Pemberian pupuk pada tingkat rekomendasi yang lebih tinggi, rata-rata memberikan tingkat efisinsi yang lebih rendah. Sebaliknya dengan pemberian pupuk yang lebih rendah rata-rata memberikan tingkat efisiensi yang lebih tinggi. Kombinasi pemberian CMA sebanyak 10 g pot-1dan tingkat rekomendasi pemberian pupuk sebanyak 25% memberikan tingkat efisiensi yang tertinggi (93.93 g) dan ada

kecenderungan tingkat efisiensi menurun dengan meningkatnya pemberian CMA. Sebaliknya pemberian 100% dari rekomendasi pupuk, tingkat efisiensi meningkat dengan meningkatnya pemberian CMA. Tingkat efisiensi terendah adalah 40.06 g diperoleh pada pemberian 100% dari rekomendasi pupuk.

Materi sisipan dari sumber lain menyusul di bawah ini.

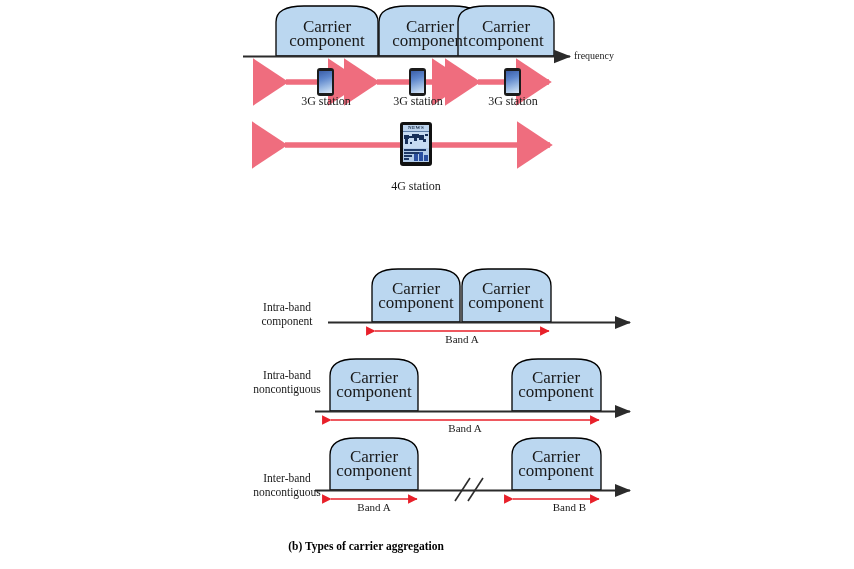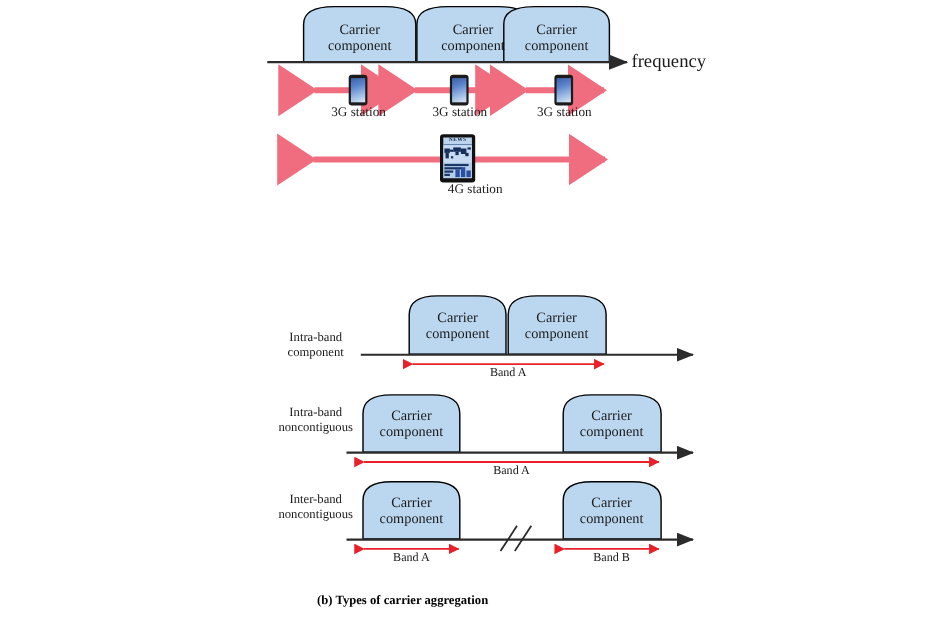--- a/index.html
+++ b/index.html
@@ -16,26 +16,26 @@
   .lbl{
     position:absolute;
     font-family:"Liberation Serif", serif;
     font-size:11px;
     line-height:13px;
     color:#1a1a1a;
     text-align:center;
     white-space:nowrap;
   }
   .cc-label{
-    font-size:13px;
+    font-size:17px;
     line-height:14px;
     white-space:normal;
     width:84px;
   }
-  .axis-label{font-size:17px;}
+  .axis-label{font-size:10px;}
   .side-label{
     font-size:11.5px;
     line-height:14px;
     text-align:center;
     width:110px;
     white-space:normal;
   }
   .band-label{font-size:11px;}
   .station-label{font-size:12px;}
   .caption{
@@ -219,21 +219,21 @@
         <i style="left:1px;top:4px;width:16px;height:2px;"></i>
         <i style="left:1px;top:7px;width:8px;height:2px;"></i>
         <i style="left:1px;top:10px;width:5px;height:2px;"></i>
         <i class="bluechunk" style="left:11px;top:6px;width:4px;height:7px;"></i>
         <i class="bluechunk" style="left:16px;top:4px;width:4px;height:9px;"></i>
         <i class="bluechunk" style="left:21px;top:7px;width:4px;height:6px;"></i>
       </div>
     </div>
   </div>
 
-  <div class="lbl station-label" style="left:386px;top:165px;width:60px;margin-left:16px;">4G station</div>
+  <div class="lbl station-label" style="left:386px;top:180px;width:60px;">4G station</div>
 
 
   <div class="lbl side-label" style="left:232px;top:300px;">
     <div>Intra-band</div>
     <div>component</div>
   </div>
   <div class="lbl cc-label" style="left:374px;top:282px;">
     <div>Carrier</div>
     <div>component</div>
   </div>
@@ -250,30 +250,30 @@
   <div class="lbl cc-label" style="left:332px;top:371px;">
     <div>Carrier</div>
     <div>component</div>
   </div>
   <div class="lbl cc-label" style="left:514px;top:371px;">
     <div>Carrier</div>
     <div>component</div>
   </div>
   <div class="lbl band-label" style="left:435px;top:422px;width:60px;">Band A</div>
 
-  <div class="lbl side-label" style="left:232px;top:447px;">
+  <div class="lbl side-label" style="left:232px;top:471px;">
     <div>Inter-band</div>
     <div>noncontiguous</div>
   </div>
   <div class="lbl cc-label" style="left:332px;top:450px;">
     <div>Carrier</div>
     <div>component</div>
   </div>
   <div class="lbl cc-label" style="left:514px;top:450px;">
     <div>Carrier</div>
     <div>component</div>
   </div>
   <div class="lbl band-label" style="left:344px;top:501px;width:60px;">Band A</div>
-  <div class="lbl band-label" style="left:526px;top:501px;width:60px;">Band B</div>
+  <div class="lbl band-label" style="left:526px;top:501px;width:60px;text-align:right;">Band B</div>
 
   <div class="caption" style="left:0px;top:540px;width:732px;">(b) Types of carrier aggregation</div>
 
 </div>
 
 </body></html>

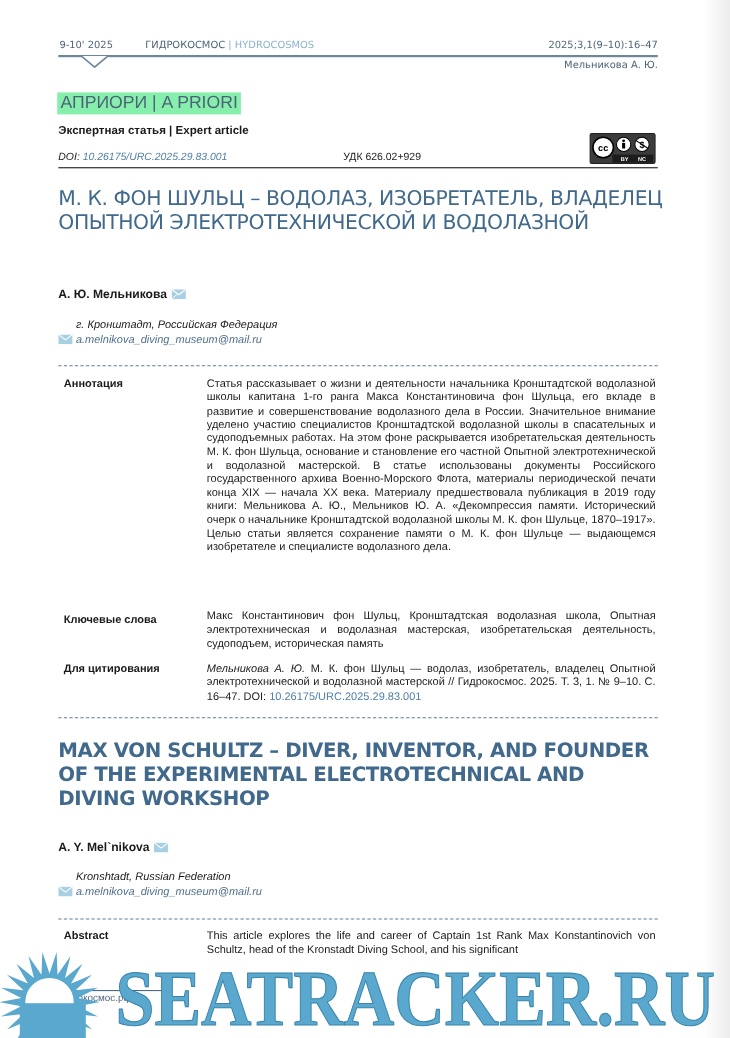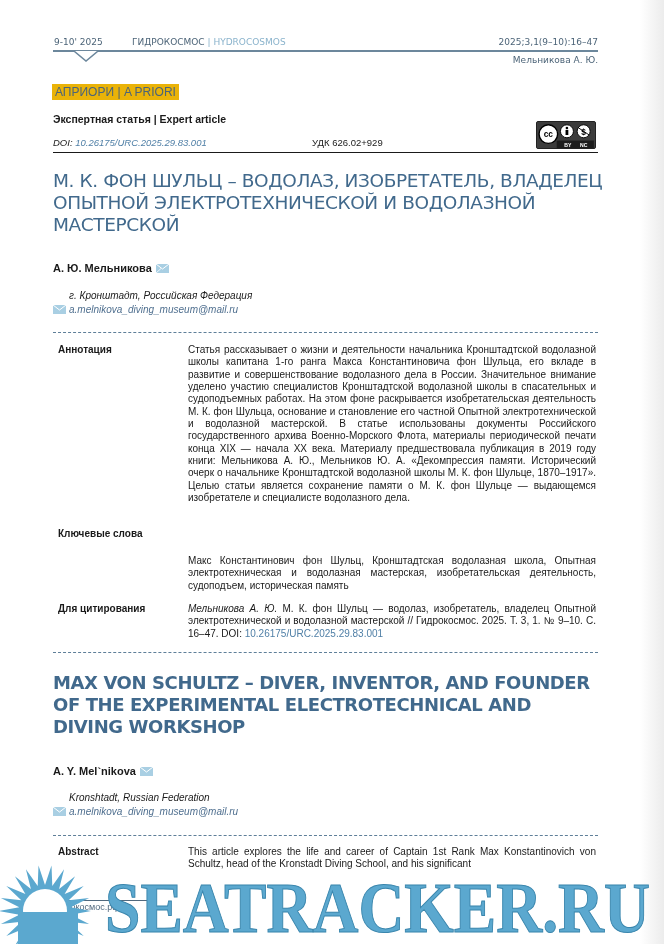--- a/index.html
+++ b/index.html
@@ -8,21 +8,21 @@
   .right-shade { position: absolute; top: 0; right: 0; width: 24px; height: 944px;
     background: linear-gradient(to right, rgba(255,255,255,0), #ececec); }
   .hdr-date { position: absolute; left: 54px; top: 37px; font-size: 9px; color: #4c6478; font-family: "DejaVu Sans", sans-serif; }
   .hdr-journal { position: absolute; left: 132px; top: 37px; font-size: 9px; color: #4c6478; font-family: "DejaVu Sans", sans-serif; }
   .hdr-journal .en { color: #8ab3cc; }
   .hdr-ref { position: absolute; right: 66px; top: 37px; font-size: 9px; color: #4c6478; font-family: "DejaVu Sans", sans-serif; }
   .hdr-line { position: absolute; left: 53px; top: 50px; width: 545px; height: 2px; background: #6c879c; }
   .hdr-notch { position: absolute; left: 74px; top: 50px; width: 24px; height: 12px; }
   .hdr-author { position: absolute; right: 66px; top: 55px; font-size: 9px; color: #4c6478; font-family: "DejaVu Sans", sans-serif; }
 
-  .section-tag { position: absolute; left: 52px; top: 84px; padding: 1px 3px; background: #eab308; font-size: 12px; color: #4c6478; font-family: "Liberation Sans", sans-serif; }
+  .section-tag { position: absolute; left: 52px; top: 84px; padding: 1px 3px; background: #86efac; font-size: 16px; color: #4c6478; font-family: "Liberation Sans", sans-serif; }
   .section-tag .sep { color: #4c6478; }
 
   .article-type { position: absolute; left: 53px; top: 113px; font-size: 10.5px; font-weight: bold; color: #1a1a1a; }
   .doi-line { position: absolute; left: 53px; top: 137px; font-size: 9.5px; color: #1a1a1a; font-style: italic; }
   .doi-line a { color: #4f7fa6; text-decoration: none; }
   .udc { position: absolute; left: 312px; top: 137px; font-size: 9.5px; color: #1a1a1a; }
   .rule-black { position: absolute; left: 53px; top: 152px; width: 545px; height: 1px; background: #1a1a1a; }
   .cc-badge { position: absolute; left: 536px; top: 121px; width: 60px; height: 28px; background: #3f3f3f; border: 1px solid #222; border-radius: 2px; }
 
   .title-ru { position: absolute; left: 53px; top: 170px; width: 560px; font-size: 18.5px; line-height: 22px; color: #41698c; font-family: "DejaVu Sans", sans-serif; letter-spacing: -0.4px; font-weight: normal; }
@@ -80,40 +80,39 @@
   <text x="49" y="13.5" font-size="9" font-weight="bold" text-anchor="middle" font-family="Liberation Sans, sans-serif" fill="#000">$</text>
   <line x1="43" y1="6" x2="55" y2="14" stroke="#000" stroke-width="1"></line>
   <text x="32" y="26.5" font-size="5.5" font-weight="bold" text-anchor="middle" font-family="Liberation Sans, sans-serif" fill="#fff">BY</text>
   <text x="49" y="26.5" font-size="5.5" font-weight="bold" text-anchor="middle" font-family="Liberation Sans, sans-serif" fill="#fff">NC</text>
 </svg>
 <div class="rule-black"></div>
 
 <h1 class="title-ru">
   <div>М. К. ФОН ШУЛЬЦ – ВОДОЛАЗ, ИЗОБРЕТАТЕЛЬ, ВЛАДЕЛЕЦ</div>
   <div>ОПЫТНОЙ ЭЛЕКТРОТЕХНИЧЕСКОЙ И ВОДОЛАЗНОЙ</div>
-  <div>МАСТЕРСКОЙ</div>
 </h1>
 
 <div class="author"><span>А. Ю. Мельникова</span><svg class="mail-icon" viewBox="0 0 13 9">
       <rect x="0" y="0" width="13" height="9" fill="#a9cfe3"></rect>
       <polyline points="0,0 6.5,5 13,0" fill="none" stroke="#ffffff" stroke-width="1"></polyline>
       <polyline points="0,9 5,4.5 M13,9 8,4.5" fill="none" stroke="#ffffff" stroke-width="0.8"></polyline>
     </svg></div>
 <div class="affil">г. Кронштадт, Российская Федерация</div>
 <div class="email"><svg class="mail-icon" viewBox="0 0 13 9">
       <rect x="0" y="0" width="13" height="9" fill="#a9cfe3"></rect>
       <polyline points="0,0 6.5,5 13,0" fill="none" stroke="#ffffff" stroke-width="1"></polyline>
     </svg><span>a.melnikova_diving_museum@mail.ru</span></div>
 
 <div class="dash" style="top:332px;"></div>
 
 <div class="meta-label" style="top:344px;">Аннотация</div>
 <div class="meta-text" style="top:344px;">Статья рассказывает о жизни и деятельности начальника Кронштадтской водолазной школы капитана 1-го ранга Макса Константиновича фон Шульца, его вкладе в развитие и совершенствование водолазного дела в России. Значительное внимание уделено участию специалистов Кронштадтской водолазной школы в спасательных и судоподъемных работах. На этом фоне раскрывается изобретательская деятельность М. К. фон Шульца, основание и становление его частной Опытной электротехнической и водолазной мастерской. В статье использованы документы Российского государственного архива Военно-Морского Флота, материалы периодической печати конца XIX — начала XX века. Материалу предшествовала публикация в 2019 году книги: Мельникова А. Ю., Мельников Ю. А. «Декомпрессия памяти. Исторический очерк о начальнике Кронштадтской водолазной школы М. К. фон Шульце, 1870–1917». Целью статьи является сохранение памяти о М. К. фон Шульце — выдающемся изобретателе и специалисте водолазного дела.</div>
 
-<div class="meta-label" style="top:528px;">Ключевые слова</div>
+<div class="meta-label" style="top:558px;">Ключевые слова</div>
 <div class="meta-text" style="top:555px;">Макс Константинович фон Шульц, Кронштадтская водолазная школа, Опытная электротехническая и водолазная мастерская, изобретательская деятельность, судоподъем, историческая память</div>
 
 <div class="meta-label" style="top:603px;text-align:right;">Для цитирования</div>
 <div class="meta-text" style="top:603px;"><span class="it">Мельникова А. Ю.</span><span> М. К. фон Шульц — водолаз, изобретатель, владелец Опытной электротехнической и водолазной мастерской // Гидрокосмос. 2025. Т. 3, 1. № 9–10. С. 16–47. DOI: </span><a>10.26175/URC.2025.29.83.001</a></div>
 
 <div class="dash" style="top:652px;"></div>
 
 <h1 class="title-en">
   <div>MAX VON SCHULTZ – DIVER, INVENTOR, AND FOUNDER</div>
   <div>OF THE EXPERIMENTAL ELECTROTECHNICAL AND</div>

Menurut Witt (2007) bahwa tingkat efisiensi agronomis pada suatu lokasi sangat menentukan terhadap jumlah pupuk yang diberikan. Semakin tinggi efisiensi agronomis maka semakin kecil jumlah pupuk yang diberikan. Sebaliknya semakin rendah efisiensi agronomis maka jumlah pupuk yang diberikan semakin banyak. Banyaknya jumlah pupuk yang diberikan tidak menjamin terhadap peningkatan hasil. Terlihat pada pemberian 100% dari rekomendasi pupuk tingkat efisiensi yang dihasilkan sangat rendah (40.06g). Bila pemberian 100% rekomendasi pupuk ditambahkan CMA hingga 20g pot-1 tingkat efisiensi meningkat hingga 63.69g. Dari data ini tercermin bahwa pemberian CMA dapat mengefisienkan penggunaan pupuk.